23 Years Ago: 12/28/2016
Enlightened Elves -- The Wednesday, Dec. 22 St. Peter's Nursery School Christmas program at St. Peter's Lutheran Church in Middletown was the perfect expression of what Christmas means, especially to the young. The children, dressed as elves - and …
23 Years Ago: 12/28/2016
From The Wednesday,
December 28, 1993 Edition Of The Press And Journal
Lower Swatara’s New Budget Holds Line On Taxes For ’94
For the fifth consecutive year there will be no tax increase in Lower Swatara Township.
Lower Swatara’s Board of Commissioners, by a 4-0 vote, passed a $1.8 million budget for 1994 at its December meeting.
“I’m very happy,” said Frank Linn, president of the Board, following the vote. “Thank the finance committee, the fifth year the Township has not raised taxes. I’m hoping it continues that way.”
The real estate millage will remain at 2.64 mills. In a budget summary prepared by Dr. David Clouser, Township Manager, he wrote, “In summary, real estate taxes make up 35 percent of the revenues; Act 511 taxes like per capita, occupation, property transfer taxes 38 percent, and building permits and business licenses 6 percent. The remainder of the revenues comes from interfund transfers, state entitlements, fines, interest and rents for another 21 percent. The total revenue will be $1,875,005.
“On the expenditure side, Public Works makes up 33 percent, Police 32 percent, Benefits 11 percent, Planning and Zoning and Codes 6 percent, Administration 6 percent, insurance 5 percent, EMS/EMA 3 percent, Parks/Recreation 2 percent, and debt obligations 2 percent.”
Early in the budget summary Dr. Clouser wrote, “The many demands for increased services with only modest growth in 1993 have required the Finance Committee to make difficult decisions. The budget process has been an open one, with each group and department head having their considerations listened to by the Board and Finance Committee and, where appropriate, incorporated into the budget.”
“The year 1993 has been an eventful year. Keith Condran was appointed as public works superintendent in October 1993. A safety committee was formed in October to help work toward a one-time 5 percent discount on workman’s compensation premiums. The staff has representatives from all departments, including the Fire Department and EMS, serving on the Safety Committee.”
1982 MAHS Graduate
Has Sights Set On
National 1994 Competition
What started out as a mere activity to prepare for a career in law enforcement has evolved into a serious hobby for Art K. Leinbach.

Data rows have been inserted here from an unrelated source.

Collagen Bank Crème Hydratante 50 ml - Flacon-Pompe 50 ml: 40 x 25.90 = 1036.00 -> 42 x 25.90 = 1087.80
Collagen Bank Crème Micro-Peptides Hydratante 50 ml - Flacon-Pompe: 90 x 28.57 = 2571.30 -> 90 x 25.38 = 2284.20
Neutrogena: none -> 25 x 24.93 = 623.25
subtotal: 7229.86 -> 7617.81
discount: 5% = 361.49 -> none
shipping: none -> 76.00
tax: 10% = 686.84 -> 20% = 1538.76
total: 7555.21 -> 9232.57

Leinbach, the son of Kenneth R. Leinbach of Middletown and Sujin Healy of North Carolina, never gave weightlifting a thought when in high school. But the 1982 Middletown Area High School graduate did give it some thought two years after graduating, but only as part of his preparation for a career with the Pennsylvania State Police.
The preparation paid off. Leinbach landed a job as a state trooper and went on to compete in a host of weightlifting events, racking up an impressive list of titles along the way. The first came in 1988 when Leinbach placed third in his class at the Greater Harrisburg Amateur Athlete Union (AAU) competition, held that year at MAHS. In 1990, it was Mr. Pennsylvania (AAU), short class, and then it was runner-up in the middleweight class of the 1993 Mr. Universe (AAU).
Garning a total of 11 accolades from 1988-1993, Leinbach’s most recent feat was taking third place in the Mr. Natural Musclemania competition held in California, Nov. 18-21.
Now, the 171-pound weightlifter has his sights set on next year’s North American Championship to be held in August in Mexico City, Mexico. Though Leinbach has competed in other national meets, this would be the first time he would be competing in a meet sponsored by the National Physique Committee. It is the only organization, which a weightlifter can turn “pro” through, Leinbach explained.
Asked if that was his goal, Leinbach replied, “Maybe, but I have to be realistic, the competition is tough, very tough. At this point, it is still a hobby form me.” Pro or hobby, Leinbach remarked that weightlifting is a very demanding sport, requiring tremendous self-discipline.
Council Praises Citizens
E-town Warns Of Bogus Claims Being Made By Water ‘Experts’
Elizabethtown officials are warning area residents about sales reps for an out-of-town firm who are using “highly questionable” practices in their efforts to sell specialized water purification services to local consumers.
The warning was first disclosed last Thursday night at Council’s regular meeting, a meeting that also witnessed the presentation of several official “certificates of appreciation” to residents who recently distinguished themselves by commendable acts of service to their community.
Turning to the flip side of the behavior coin, Council was advised that sales agents for Susquehanna Valley Water Specialists, Paxton St., Harrisburg, have reportedly been preying on consumer fears about possible contamination in water furnished by the Elizabethtown water system.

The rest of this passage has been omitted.